Since graduating from Remick this past summer, Robison was married by her good friend and inspiration for choosing Remick, Fr. Joe, and she began her new role as assistant principal for academics at Notre Dame Preparatory High School in Scottsdale, Arizona. As she has entered into this new leadership role, Robison has continued to rely on her cohort members and the Remick community as a whole, and her cohort continues to share resources with one another, from core values to high school honors theology courses. However, she says it’s so much more than just sharing materials and problem solving. “It really is a community of faith and a family where we share our good times, we shared some bad times,” Robison says. “You hear that word ‘prayer warriors,’ but that’s exactly how my cohort exists. Anytime someone was going through something tough in-person on campus [or] once we were away from each other we all knew that we could instantly say, ‘I need your prayers’ and they were lifted up by 28 people across the country.”

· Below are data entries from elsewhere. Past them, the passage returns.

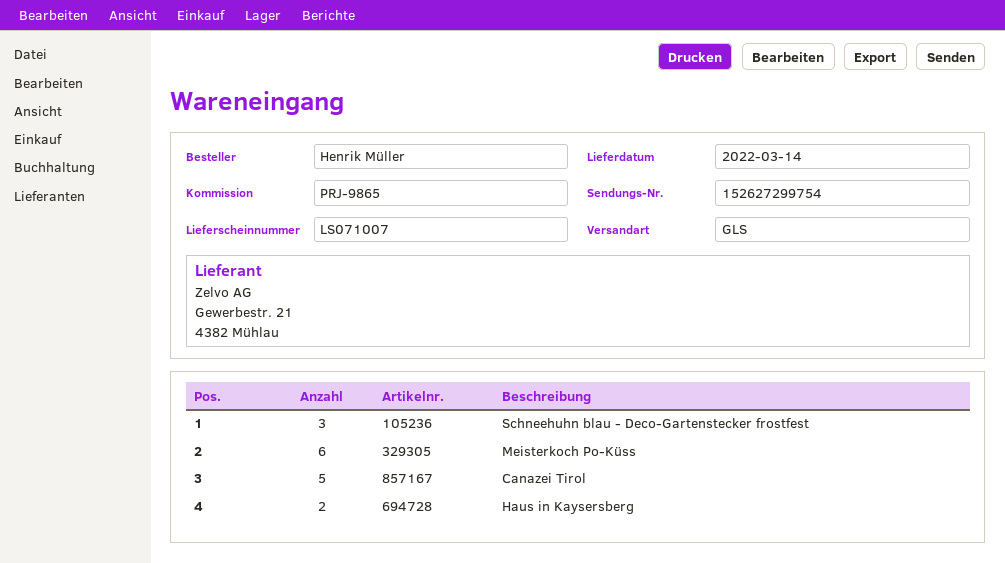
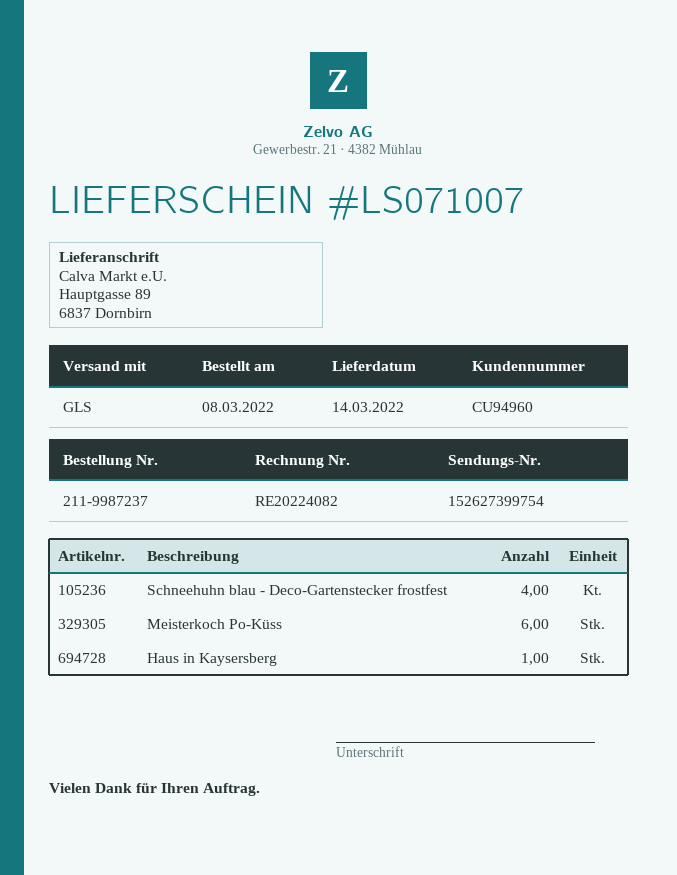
tracking number: 152627299754 -> 152627399754
Schneehuhn blau - Deco-Gartenstecker frostfest: 3 -> 4
Canazei Tirol: 5 -> none
Haus in Kaysersberg: 2 -> 1

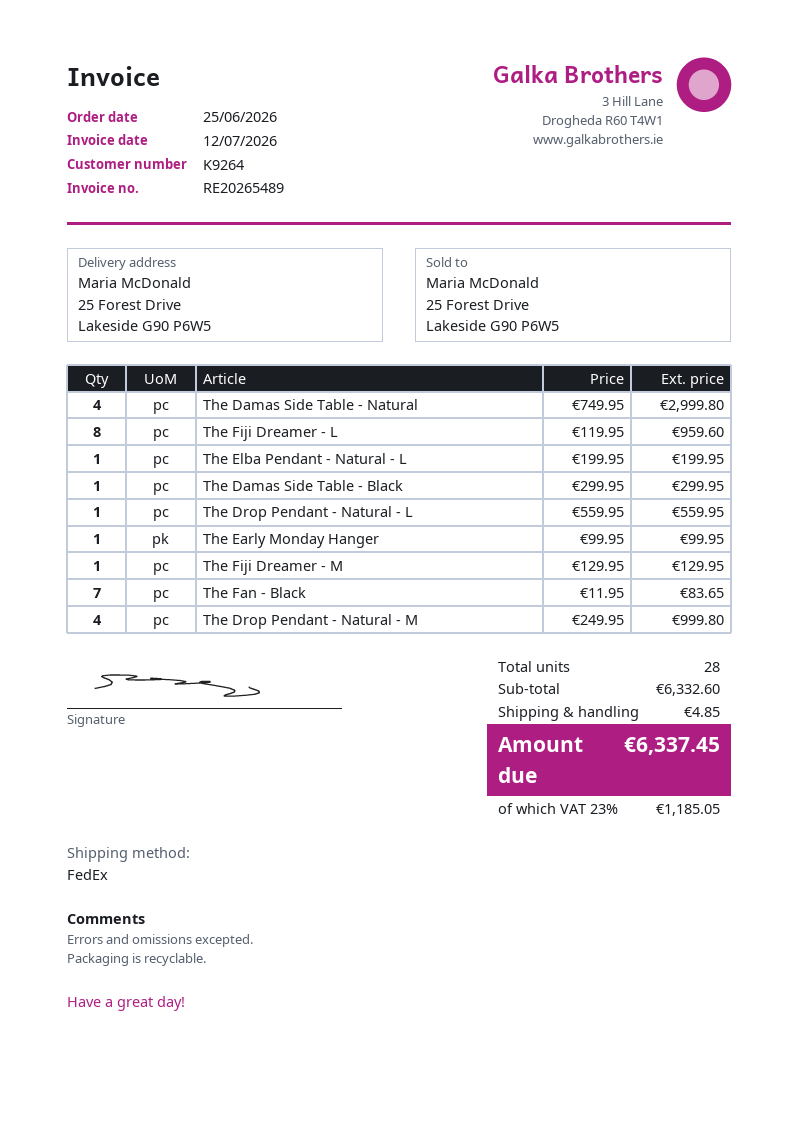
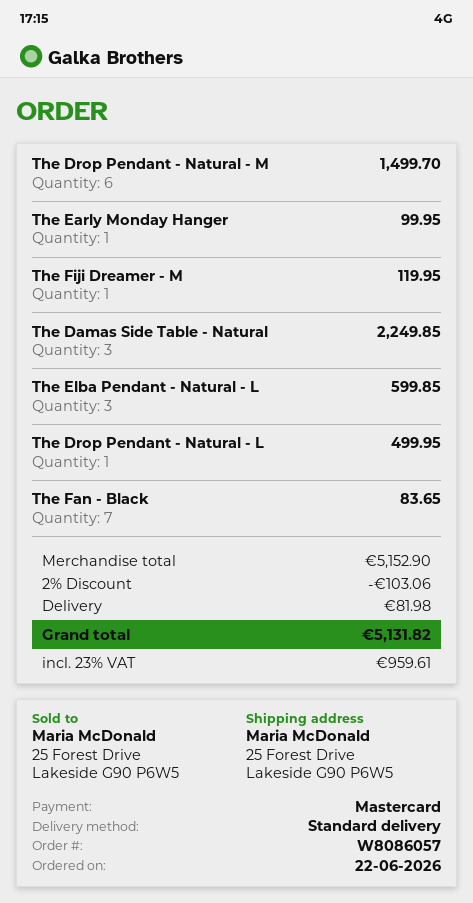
order date: 2026-06-25 -> 2026-06-22
shipping method: FedEx -> standard
The Damas Side Table - Natural: 4 for 2999.80 -> 3 for 2249.85
The Fiji Dreamer - L: 8 for 959.60 -> none
The Elba Pendant - Natural - L: 1 for 199.95 -> 3 for 599.85
The Damas Side Table - Black: 1 for 299.95 -> none
The Drop Pendant - Natural - L: 1 for 559.95 -> 1 for 499.95
The Fiji Dreamer - M: 1 for 129.95 -> 1 for 119.95
The Drop Pendant - Natural - M: 4 for 999.80 -> 6 for 1499.70
subtotal: 6332.60 -> 5152.90
discount: none -> 2% = 103.06
shipping: 4.85 -> 81.98
tax: 23% = 1185.05 -> 23% = 959.61
total: 6337.45 -> 5131.82

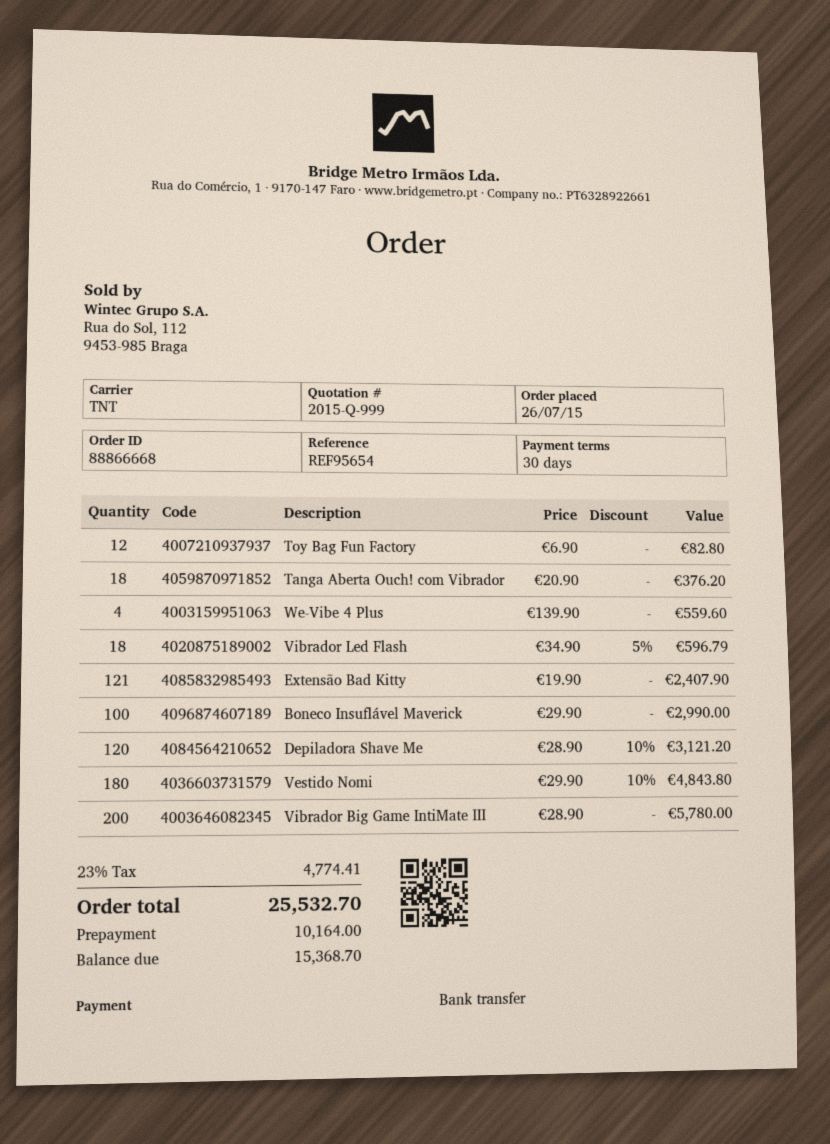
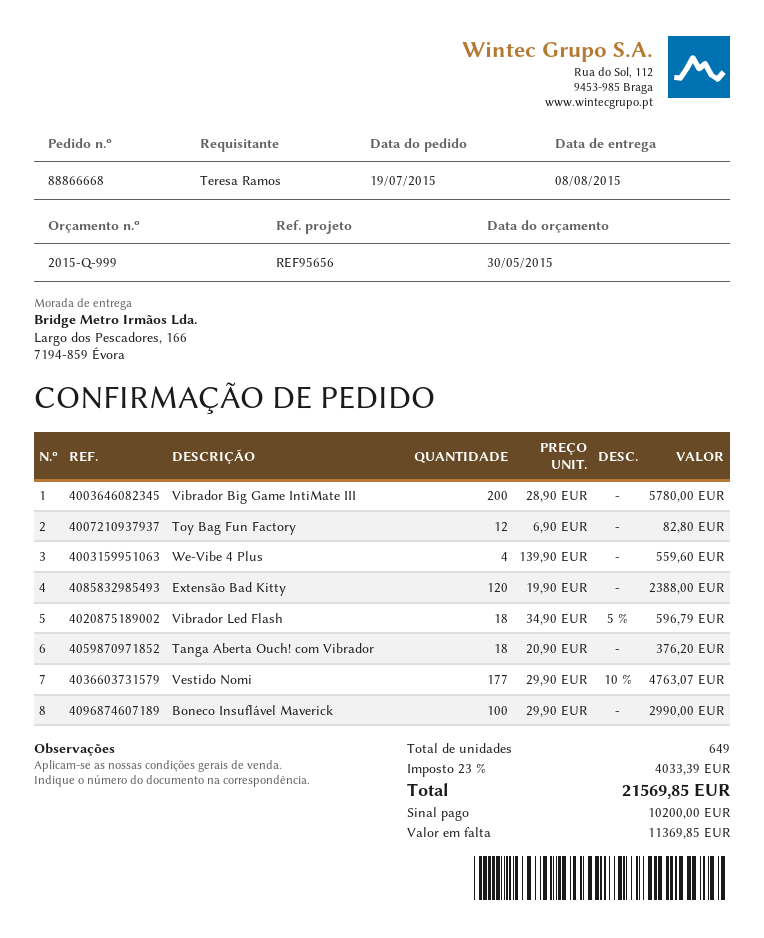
order date: 2015-07-26 -> 2015-07-19
reference: REF95654 -> REF95656
Extensão Bad Kitty: 121 x 19.90 = 2407.90 -> 120 x 19.90 = 2388.00
Depiladora Shave Me: 120 x 28.90 - 10% = 3121.20 -> none
Vestido Nomi: 180 x 29.90 - 10% = 4843.80 -> 177 x 29.90 - 10% = 4763.07
tax: 23% = 4774.41 -> 23% = 4033.39
total: 25532.70 -> 21569.85
deposit: 10164.00 -> 10200.00
balance: 15368.70 -> 11369.85

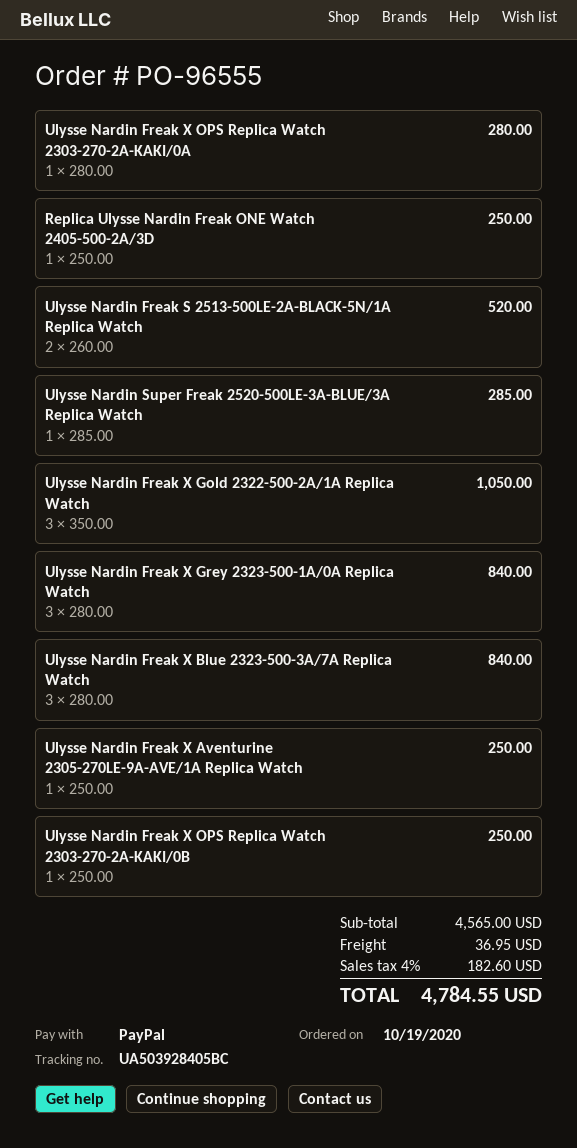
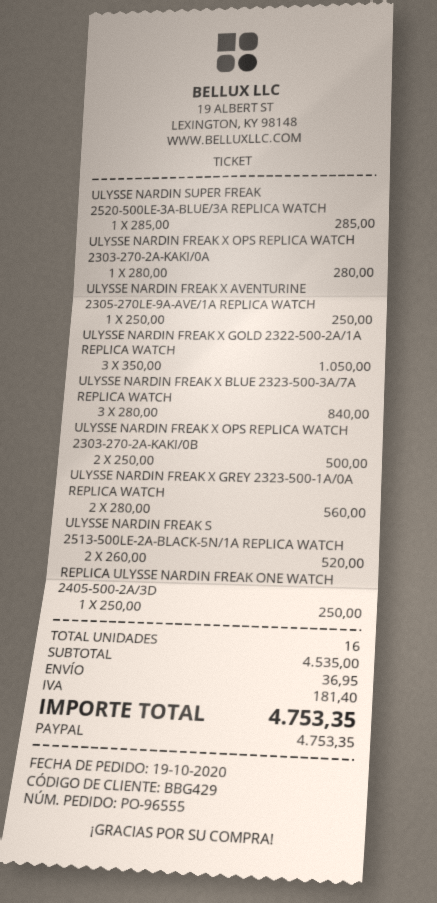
Ulysse Nardin Freak X Grey 2323-500-1A/0A Replica Watch: 3 x 280.00 = 840.00 -> 2 x 280.00 = 560.00
Ulysse Nardin Freak X OPS Replica Watch 2303-270-2A-KAKI/0B: 1 x 250.00 = 250.00 -> 2 x 250.00 = 500.00
subtotal: 4565.00 -> 4535.00
tax: 182.60 -> 181.40
total: 4784.55 -> 4753.35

"I want more people to have that experience. You can’t possibly be the same leader in a Catholic school that you would be without [the Remick Leadership Program]."

After her experiences in the Remick Leadership Program, Robison has become one of Remick’s biggest advocates. “It was such a powerful experience for me in the development of my leadership skills, in the development of my faith,” she says. I want more people to have that experience. You can’t possibly be the same leader in a Catholic school that you would be without it. I don’t know how people are leaders of Catholic schools without having gone through Remick.

Robison has already convinced a fellow faculty member from her time in Oregon, Angi Meyer, to join the 17th cohort of Remick, and she hopes to encourage fellow faculty members from Notre Dame Prep to apply for the program as well. Robison says she cannot thank and give credit to her fellow cohort members and the faculty of Remick enough.

“It was really through teaching religion, working in a community of other adults who believe in the value of faith in education, and, at the same time, existing in a cohort of people who helped to continue to affirm my faith, to strengthen it, to pray for me, and I could learn from all their examples, and especially all of the faculty, too,” Robison says. “It really was the perfect storm. I had support with the people I was working with, with the kids I was teaching, with my cohort members. I had everybody on the same page nudging me forward in my faith.